Several of the speakers had spoken about walks in the dark. The Boys' and Girls club is TWO BLOCKS along well-lighted sidewalk to the Columbia City Light Rail station. Well, the two blocks of sidewalk will shortly be turning into some kind of construction mess for new housing and RantWoman has no intention of vouching in advance for walkability during construction. The more interesting point is that both RantWoman and the voice from her former 'hood chose to wait for a bus because of the single seat ride issue.
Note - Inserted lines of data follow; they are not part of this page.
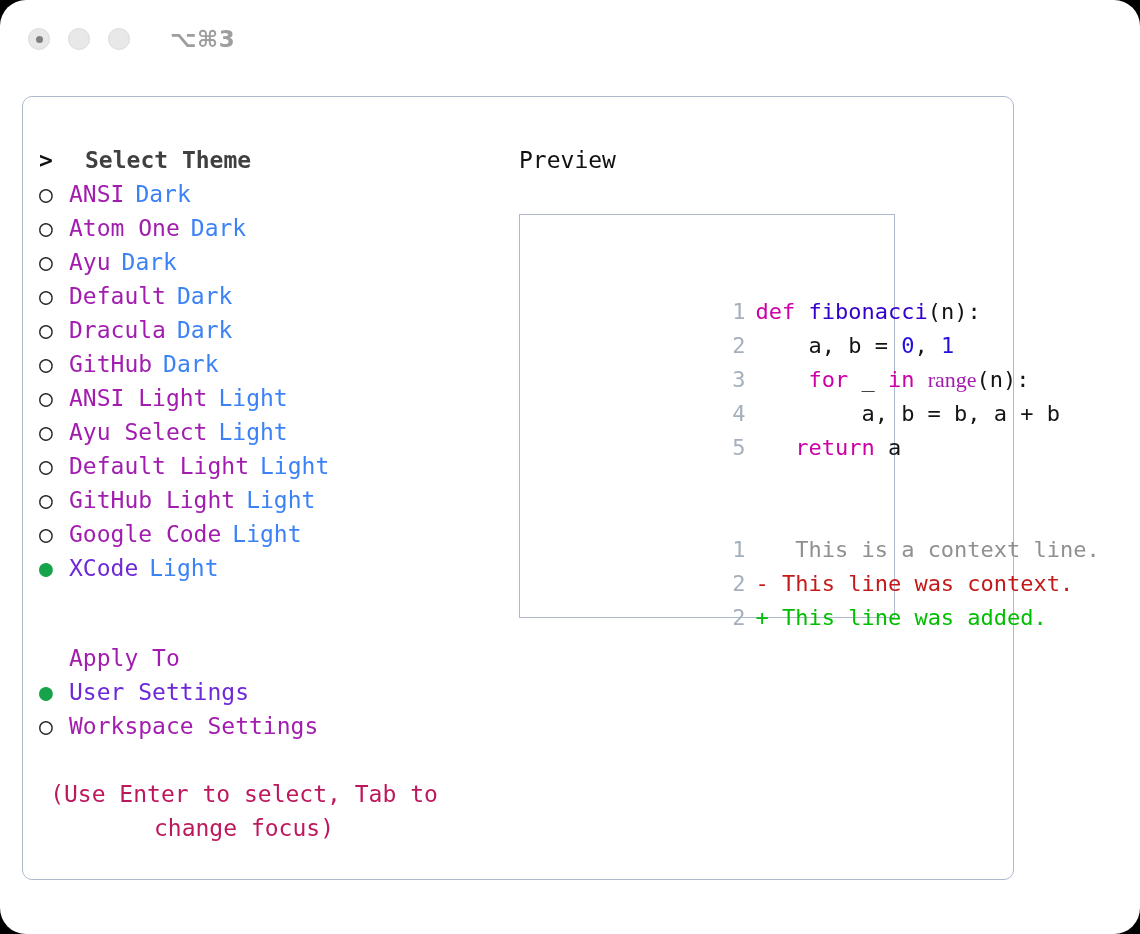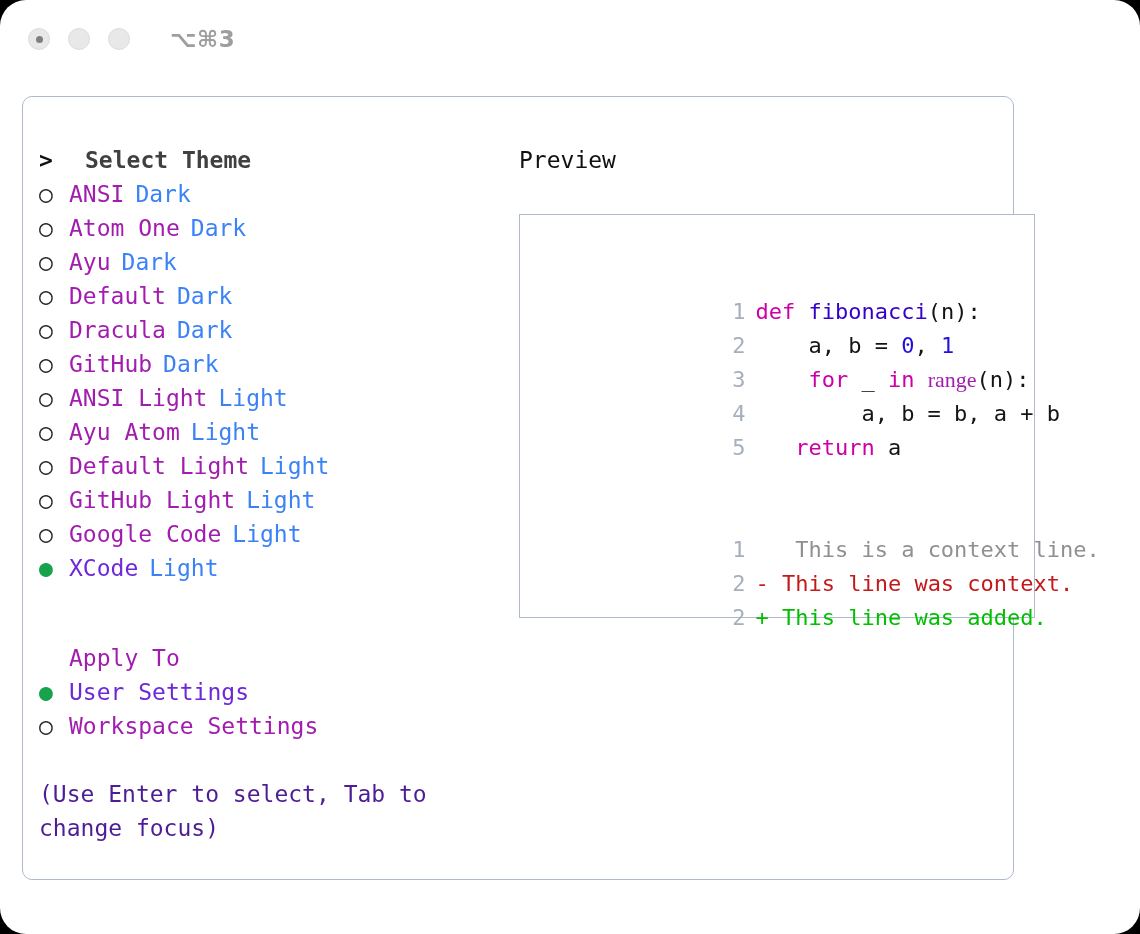"1 def fibonacci(n):" #preview-box { width: 516px -> 376px }
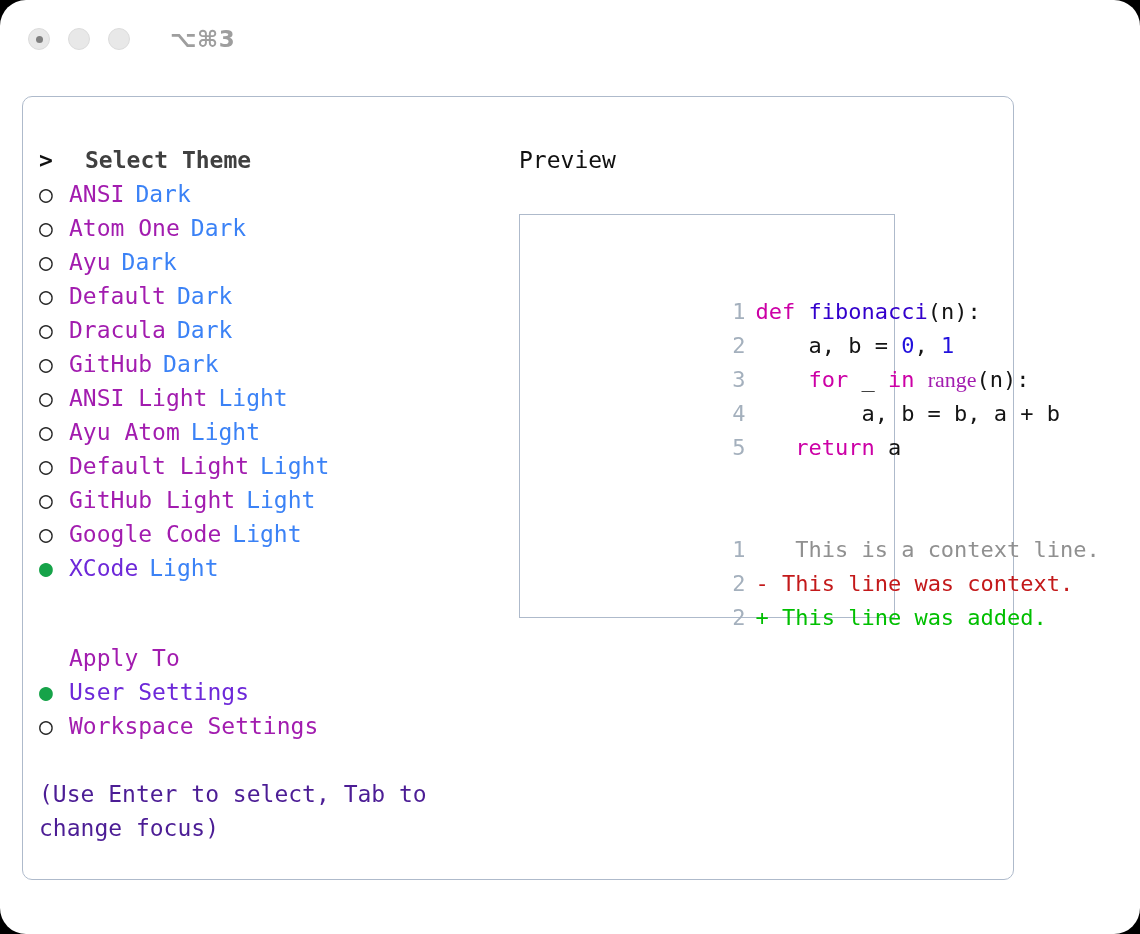"Ayu Atom" span.label { text: Atom -> Select }
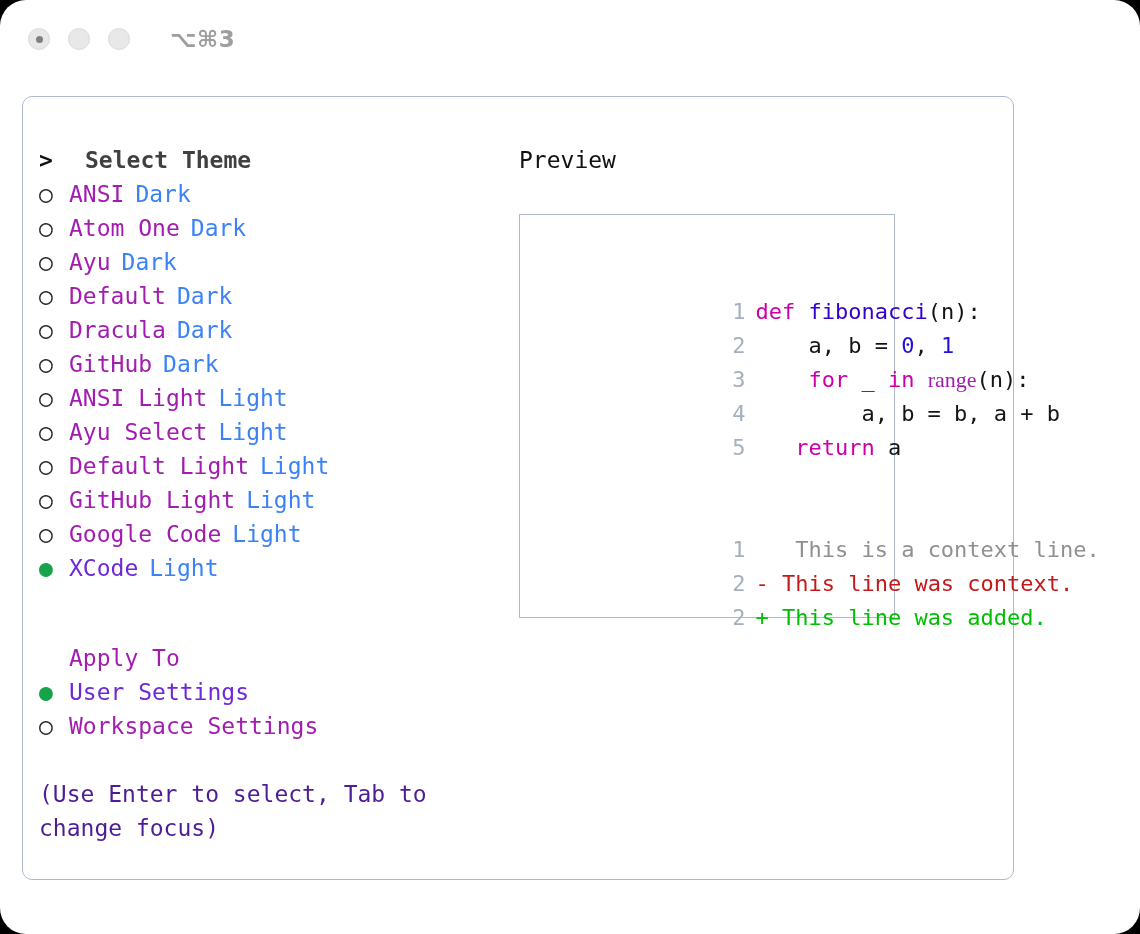"(Use Enter to select, Tab" #hint-block { color: #4c1d95 -> #be185d; text-align: none -> center }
RantWoman's ride would be about 10 minutes, her companion's considerably longer, all the way to the end of the number 8. RantWoman thinks that the Light Rail plus something from downtown MIGHT have been marginally faster. However, aside from the walk to the station, the number of stops near the Light Rail that would pick up Queen Anne buses is limited and there are no signs of commercial life on Third Avenue except one valiant fast food place while one waits. RantWoman considers herself pretty tolerant of urban life; she suspects neither she nor her bus stop companion would recommend those particular stops at night. Add half-hour headway or the need to walk to another stop to connect other buses that might go to one's stop. Can anyone imagine why it would NOT be nicer just to sit on a more ore less warmer bus better sheltered from many parts of the night?